[Itemized modification records]
......

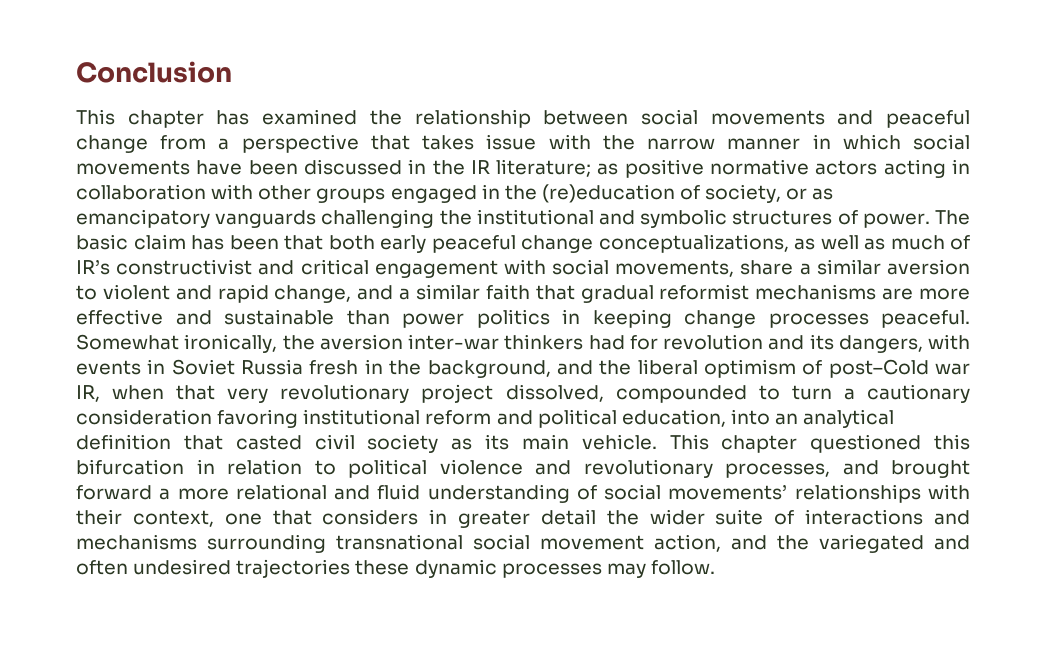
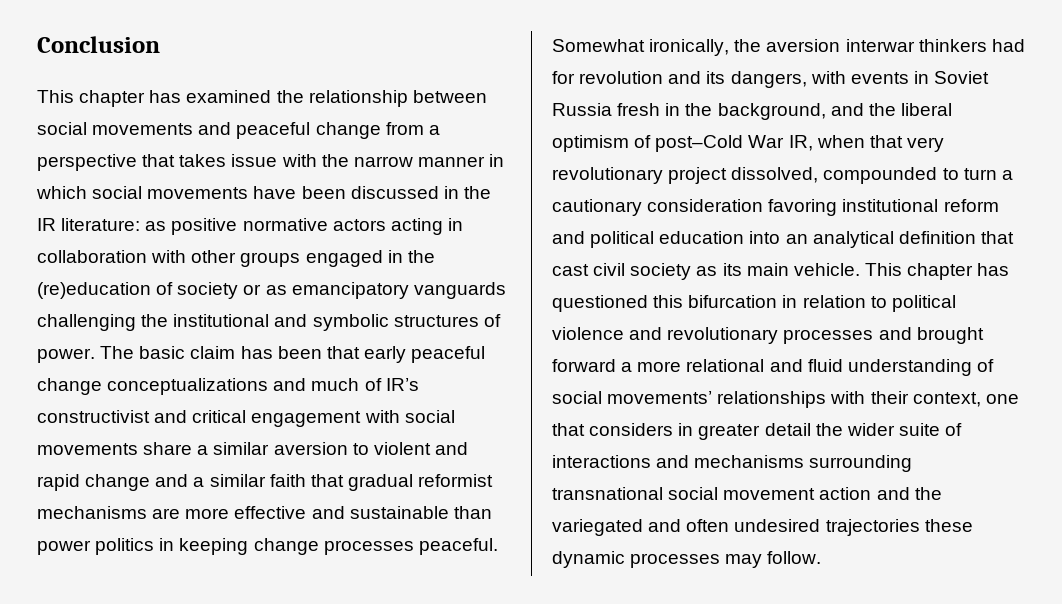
- This chapter has examined the relationship between social movements and peaceful change from a perspective that takes issue with the narrow manner in which social movements have been discussed in the IR literature; as positive normative actors acting in collaboration with other groups engaged in the (re)education of society, or as emancipatory vanguards challenging the institutional and symbolic structures of power.
+ This chapter has examined the relationship between social movements and peaceful change from a perspective that takes issue with the narrow manner in which social movements have been discussed in the IR literature: as positive normative actors acting in collaboration with other groups engaged in the (re)education of society or as emancipatory vanguards challenging the institutional and symbolic structures of power.
- The basic claim has been that both early peaceful change conceptualizations, as well as much of IR’s constructivist and critical engagement with social movements, share a similar aversion to violent and rapid change, and a similar faith that gradual reformist mechanisms are more effective and sustainable than power politics in keeping change processes peaceful.
+ The basic claim has been that early peaceful change conceptualizations and much of IR’s constructivist and critical engagement with social movements share a similar aversion to violent and rapid change and a similar faith that gradual reformist mechanisms are more effective and sustainable than power politics in keeping change processes peaceful.
- Somewhat ironically, the aversion inter-war thinkers had for revolution and its dangers, with events in Soviet Russia fresh in the background, and the liberal optimism of post–Cold war IR, when that very revolutionary project dissolved, compounded to turn a cautionary consideration favoring institutional reform and political education, into an analytical definition that casted civil society as its main vehicle.
+ Somewhat ironically, the aversion interwar thinkers had for revolution and its dangers, with events in Soviet Russia fresh in the background, and the liberal optimism of post–Cold War IR, when that very revolutionary project dissolved, compounded to turn a cautionary consideration favoring institutional reform and political education into an analytical definition that cast civil society as its main vehicle.
- This chapter questioned this bifurcation in relation to political violence and revolutionary processes, and brought forward a more relational and fluid understanding of social movements’ relationships with their context, one that considers in greater detail the wider suite of interactions and mechanisms surrounding transnational social movement action, and the variegated and often undesired trajectories these dynamic processes may follow.
+ This chapter has questioned this bifurcation in relation to political violence and revolutionary processes and brought forward a more relational and fluid understanding of social movements’ relationships with their context, one that considers in greater detail the wider suite of interactions and mechanisms surrounding transnational social movement action and the variegated and often undesired trajectories these dynamic processes may follow.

......

* **What to do**: The data shown above must be printed again exactly, with no images included.

* **Exercise response**:
- This chapter has examined the relationship between social movements and peaceful change from a perspective that takes issue with the narrow manner in which social movements have been discussed in the IR literature; as positive normative actors acting in collaboration with other groups engaged in the (re)education of society, or as emancipatory vanguards challenging the institutional and symbolic structures of power.
+ This chapter has examined the relationship between social movements and peaceful change from a perspective that takes issue with the narrow manner in which social movements have been discussed in the IR literature: as positive normative actors acting in collaboration with other groups engaged in the (re)education of society or as emancipatory vanguards challenging the institutional and symbolic structures of power.
- The basic claim has been that both early peaceful change conceptualizations, as well as much of IR’s constructivist and critical engagement with social movements, share a similar aversion to violent and rapid change, and a similar faith that gradual reformist mechanisms are more effective and sustainable than power politics in keeping change processes peaceful.
+ The basic claim has been that early peaceful change conceptualizations and much of IR’s constructivist and critical engagement with social movements share a similar aversion to violent and rapid change and a similar faith that gradual reformist mechanisms are more effective and sustainable than power politics in keeping change processes peaceful.
- Somewhat ironically, the aversion inter-war thinkers had for revolution and its dangers, with events in Soviet Russia fresh in the background, and the liberal optimism of post–Cold war IR, when that very revolutionary project dissolved, compounded to turn a cautionary consideration favoring institutional reform and political education, into an analytical definition that casted civil society as its main vehicle.
+ Somewhat ironically, the aversion interwar thinkers had for revolution and its dangers, with events in Soviet Russia fresh in the background, and the liberal optimism of post–Cold War IR, when that very revolutionary project dissolved, compounded to turn a cautionary consideration favoring institutional reform and political education into an analytical definition that cast civil society as its main vehicle.
- This chapter questioned this bifurcation in relation to political violence and revolutionary processes, and brought forward a more relational and fluid understanding of social movements’ relationships with their context, one that considers in greater detail the wider suite of interactions and mechanisms surrounding transnational social movement action, and the variegated and often undesired trajectories these dynamic processes may follow.
+ This chapter has questioned this bifurcation in relation to political violence and revolutionary processes and brought forward a more relational and fluid understanding of social movements’ relationships with their context, one that considers in greater detail the wider suite of interactions and mechanisms surrounding transnational social movement action and the variegated and often undesired trajectories these dynamic processes may follow.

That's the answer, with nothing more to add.